**TASK:** Copy out all lines in the material below that contain the string "discount".

**SUPPLIED INFORMATION:**

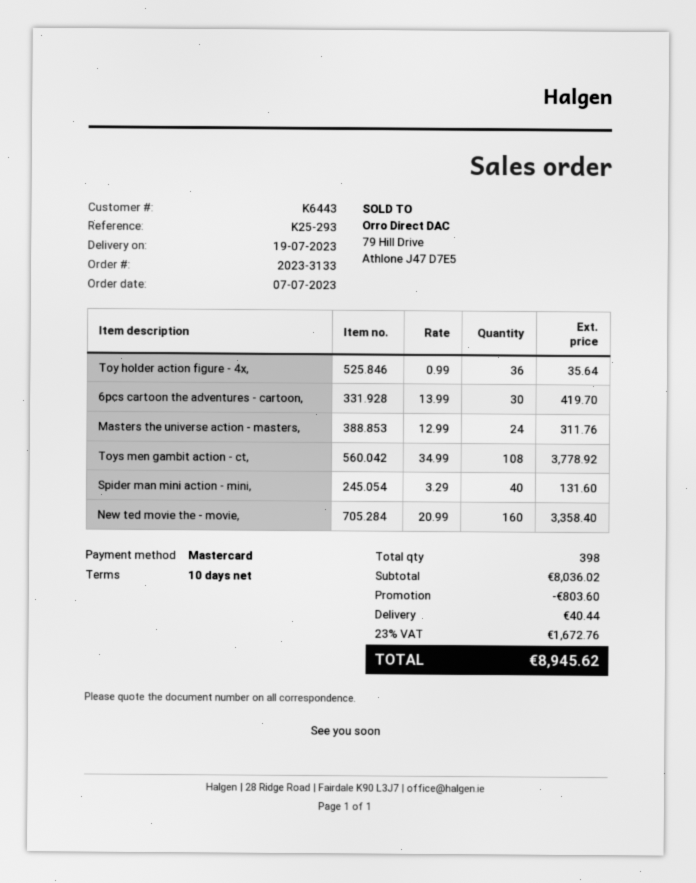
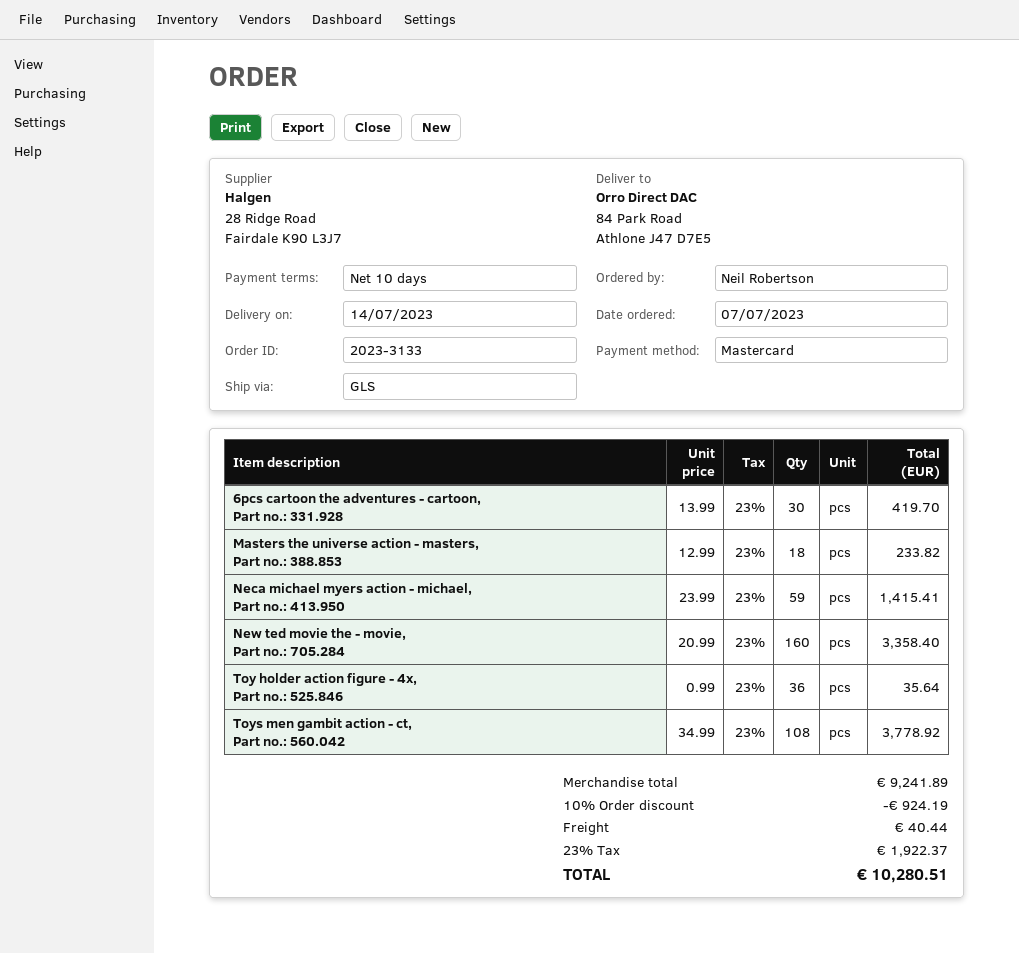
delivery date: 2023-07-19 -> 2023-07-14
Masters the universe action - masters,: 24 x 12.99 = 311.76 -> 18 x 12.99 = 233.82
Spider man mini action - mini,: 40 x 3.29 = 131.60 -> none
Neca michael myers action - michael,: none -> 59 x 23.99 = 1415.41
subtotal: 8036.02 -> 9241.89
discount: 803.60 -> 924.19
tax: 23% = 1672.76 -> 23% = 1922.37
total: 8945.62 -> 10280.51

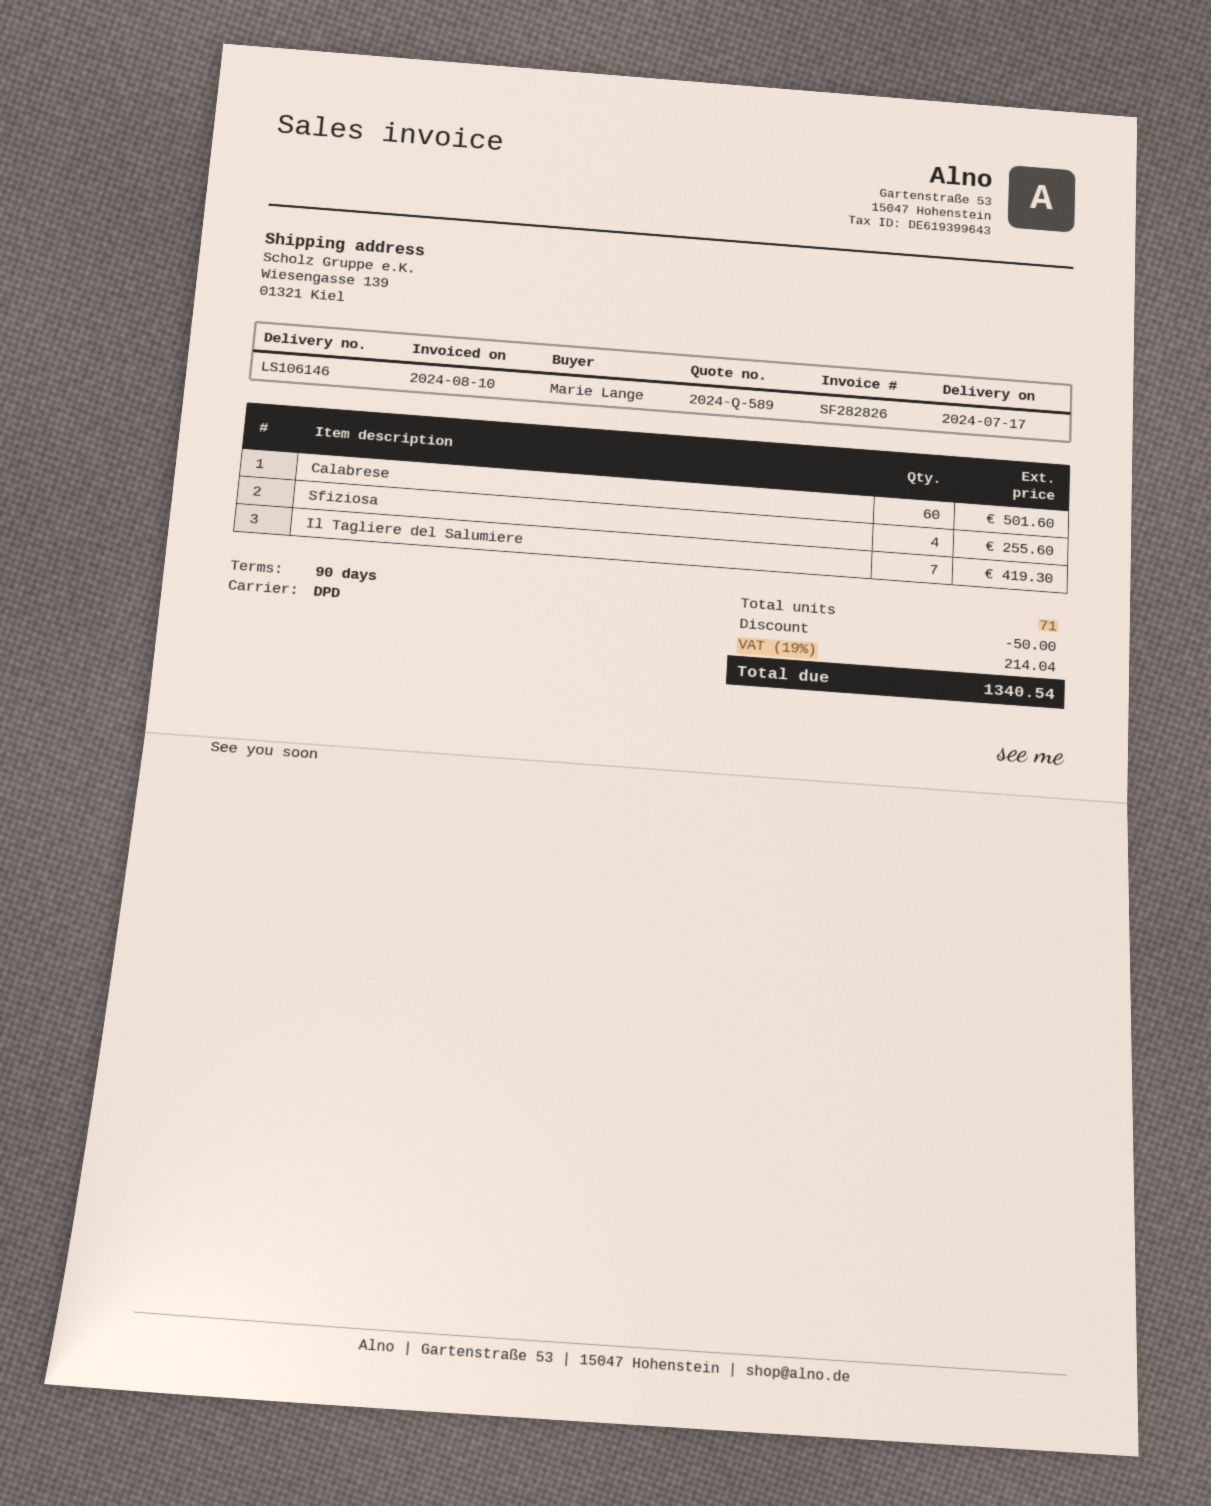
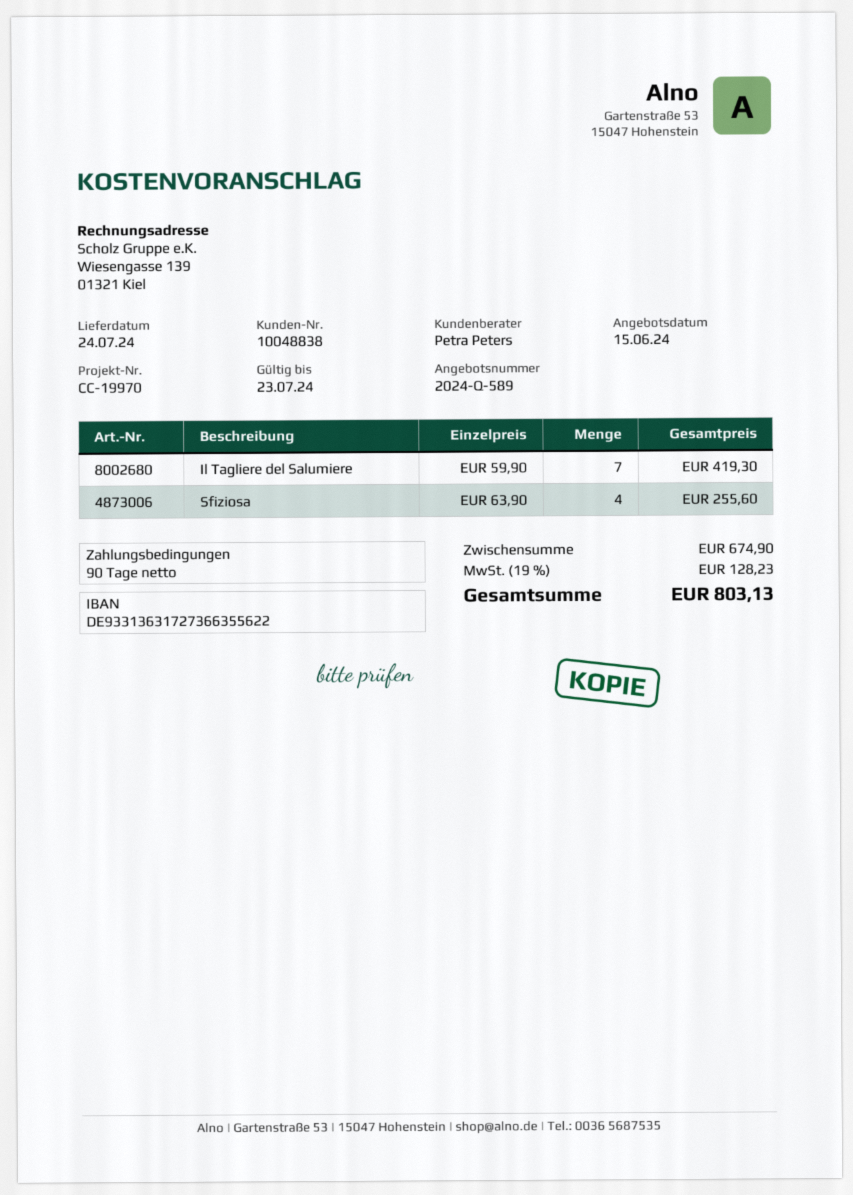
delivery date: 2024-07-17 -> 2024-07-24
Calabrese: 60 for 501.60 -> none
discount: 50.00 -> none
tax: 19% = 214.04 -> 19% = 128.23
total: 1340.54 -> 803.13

**ANSWER TO THE PROBLEM:**
discount: 803.60 -> 924.19
discount: 50.00 -> none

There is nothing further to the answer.